Stratton Pollitzer, deputy director of Equality Florida, talked about his group's efforts during the Miami-Dade Gay and Lesbian Chamber of Commerce's State of our Community Luncheon.
While Miami-Dade County and many others Florida locations offer anti-discrimination protection for gays, lesbians, bisexuals and transgendered people, some areas of the state don't, he said. The results is that people can be arbitrarily fired, thrown out of an apartment or denied seating in a restaurant.
Florida H.B. 247, which currently has 20 sponsors according to the House website, had a first reading on Jan. 10. It has been referred to two subcommittees and two full committees.
The companion Florida S.B. 340, which has two sponsors, has been referred to three committees.
Businesses generally have been at the vanguard of anti-discrimination measures, Pollitzer said. "Businesses have long understood that, to attract and retain the top talent, they have to have strong anti-discrimination policies."
Equality Florida recently had an event with the Florida Chamber of Commerce , and representatives from JetBlue Airways , Citibank and Pepsi were among those talking about the need to ensure that Florida is perceived as receptive to LGBT workers, he said. The concern is that some talented workers from other states might not want to move here if they don't see the state as welcoming
"If a star is asked to leave New York, sometimes they say, 'no,'" he said. "Having the best and brightest means having good policies."
Pollitzer sees a similar need for statewide protection. A business based in an area with protection for LGBT workers might run into issues if they want to promote or transfer an employee to an area of the state that lacks protections, he said.

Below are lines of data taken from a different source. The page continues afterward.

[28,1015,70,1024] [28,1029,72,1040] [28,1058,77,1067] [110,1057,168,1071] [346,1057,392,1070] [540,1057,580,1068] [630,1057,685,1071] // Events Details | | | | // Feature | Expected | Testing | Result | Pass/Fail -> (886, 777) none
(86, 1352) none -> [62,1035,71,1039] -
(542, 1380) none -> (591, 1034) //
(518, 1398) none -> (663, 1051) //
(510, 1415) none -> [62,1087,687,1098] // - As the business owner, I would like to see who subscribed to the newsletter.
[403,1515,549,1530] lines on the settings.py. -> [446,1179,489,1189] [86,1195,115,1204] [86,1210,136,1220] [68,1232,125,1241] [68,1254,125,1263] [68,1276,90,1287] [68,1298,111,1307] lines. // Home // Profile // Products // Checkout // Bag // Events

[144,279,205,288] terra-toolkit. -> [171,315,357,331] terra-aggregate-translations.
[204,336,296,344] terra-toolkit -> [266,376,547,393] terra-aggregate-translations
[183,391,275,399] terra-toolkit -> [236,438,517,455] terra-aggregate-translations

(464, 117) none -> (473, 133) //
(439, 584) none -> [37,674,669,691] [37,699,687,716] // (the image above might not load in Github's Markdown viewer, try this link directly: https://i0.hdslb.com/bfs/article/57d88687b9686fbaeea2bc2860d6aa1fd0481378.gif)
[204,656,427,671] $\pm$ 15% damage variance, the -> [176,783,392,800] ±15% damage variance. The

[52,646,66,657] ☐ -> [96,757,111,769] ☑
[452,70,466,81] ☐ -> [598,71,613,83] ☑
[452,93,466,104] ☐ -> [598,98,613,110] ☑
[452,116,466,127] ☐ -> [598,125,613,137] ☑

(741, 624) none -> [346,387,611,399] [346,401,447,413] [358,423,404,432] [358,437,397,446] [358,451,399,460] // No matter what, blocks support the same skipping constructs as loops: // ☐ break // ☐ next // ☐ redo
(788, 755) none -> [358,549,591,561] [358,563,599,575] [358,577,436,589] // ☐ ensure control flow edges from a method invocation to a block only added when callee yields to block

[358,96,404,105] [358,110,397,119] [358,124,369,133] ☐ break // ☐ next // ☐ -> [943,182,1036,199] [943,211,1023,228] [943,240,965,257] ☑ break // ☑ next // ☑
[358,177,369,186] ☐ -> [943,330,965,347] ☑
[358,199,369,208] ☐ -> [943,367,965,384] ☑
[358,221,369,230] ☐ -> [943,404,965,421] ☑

Former Jacksonville Mayor John Delaney, who is now president of the University of North Florida , told Pollitzer he has seen examples of the city's inability to attract talent, "because we are perceived as being intolerant," Pollitzer quoted him as saying. "I've seen what it has cost us and we have to change that."
Miami-Dade County Mayor Carlos A. Gimenez, Miami Mayor Tomás Regalado, Miami Beach Mayor Matti Herrera Bower and Coral Gables Mayor Jim Cason also affirmed their commitment to diversity during their remarks.